It just astounds me how far we have come since then. Perhaps, within the next ten or so years, we will be looking back at the UGM you are putting together now and thinkng that the difference is just beyond outrageous.

128 MB of RAM today is, well, pretty bad, but it can still power some Linux distros. I believe that system had 10 - 20 GB, and I managed to run my Windows computer for a few months with that much a few years ago. (Nowadays, I have about 140 GB of data—minimum—that I bring onto each new system I build.)

The technical achievements are astounding, but I think it is even more impressive how so many people nowadays can geek out with this technology.
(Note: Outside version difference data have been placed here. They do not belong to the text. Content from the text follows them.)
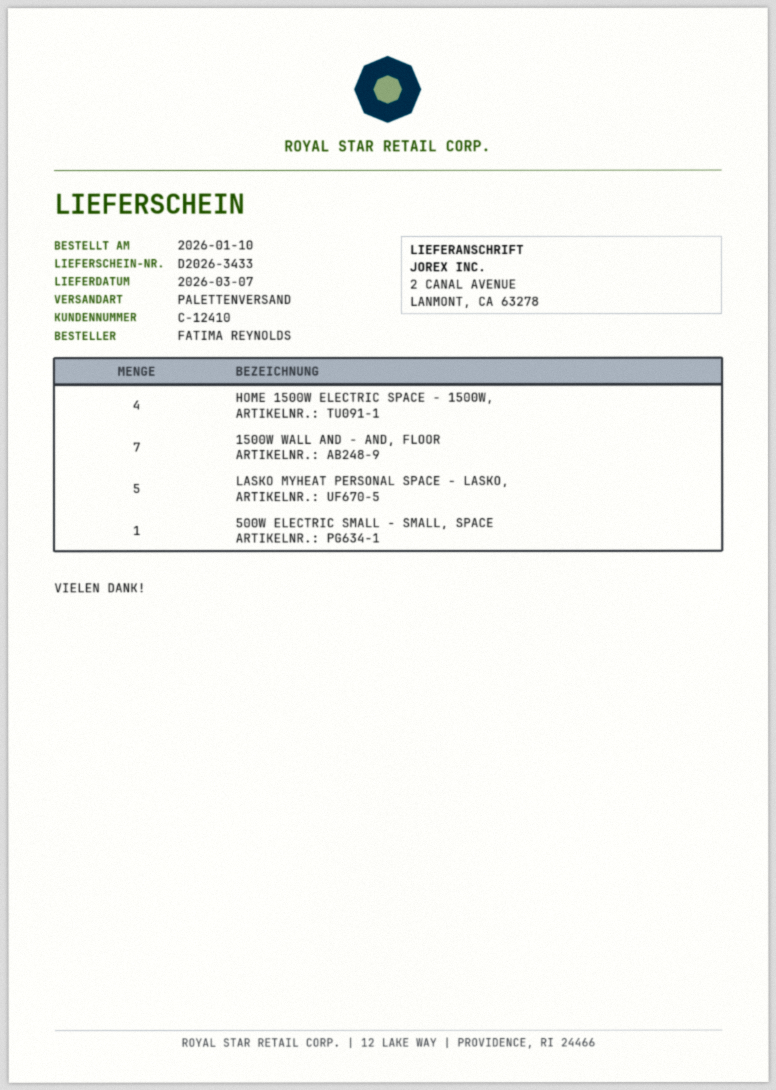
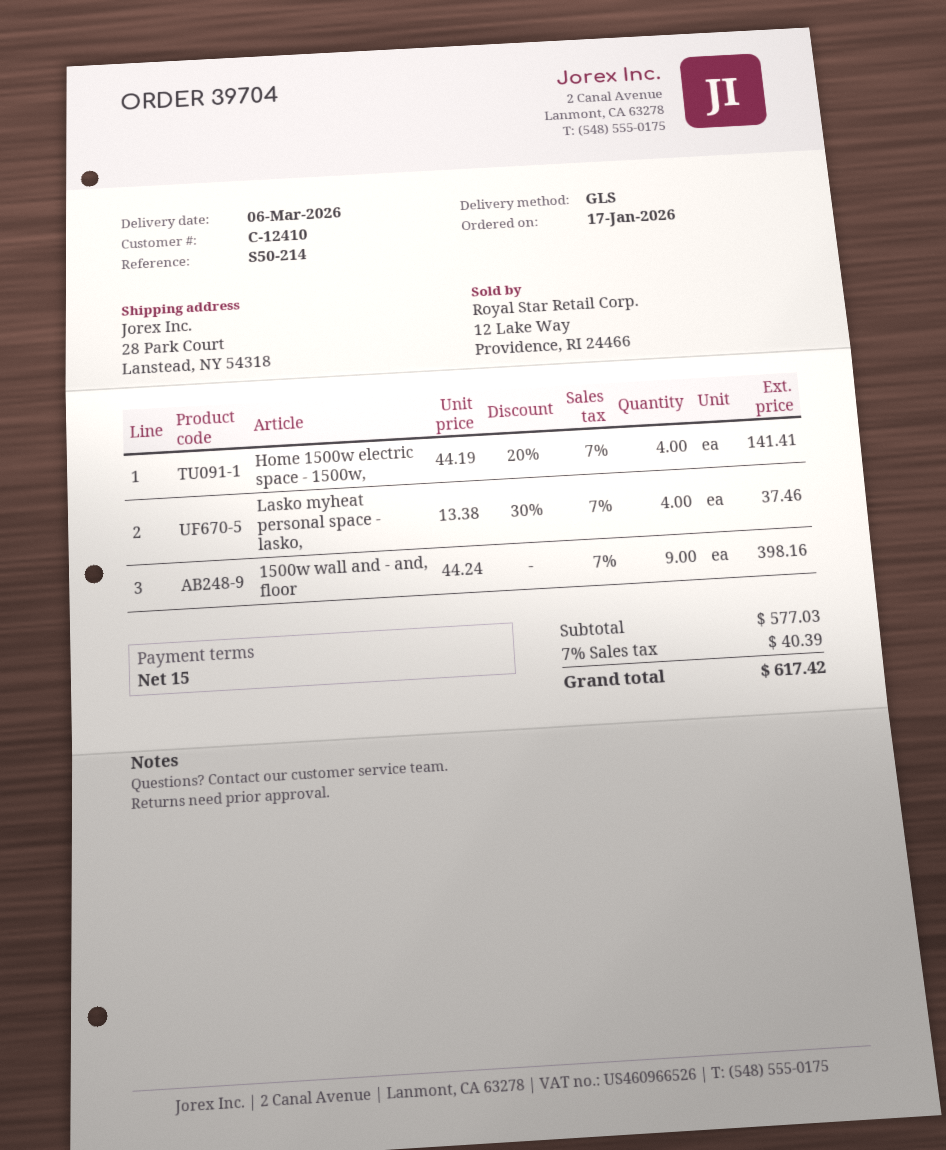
order date: 2026-01-10 -> 2026-01-17
delivery date: 2026-03-07 -> 2026-03-06
shipping method: pallet freight -> GLS
ship to: 2 CANAL AVENUE, LANMONT, CA 63278 -> 28 Park Court, Lanstead, NY 54318
1500W WALL AND - AND, FLOOR: 7 -> 9
LASKO MYHEAT PERSONAL SPACE - LASKO,: 5 -> 4
500W ELECTRIC SMALL - SMALL, SPACE: 1 -> none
I love the fact that my friends (and not just me) are beginning to be real tech savvy. (I was always the technology geek back in school.)

It was really cool to see that video though. Brought back great memories. I only began watching TSS when Megan and Patrick were on.

July 13, 2008 | Unregistered CommenterJames Mowery

Woah! I was a lot younger back then. I was 12 years old i think?

July 30, 2008 | Unregistered CommenterMatthew

Now I know why she left the show, what a load.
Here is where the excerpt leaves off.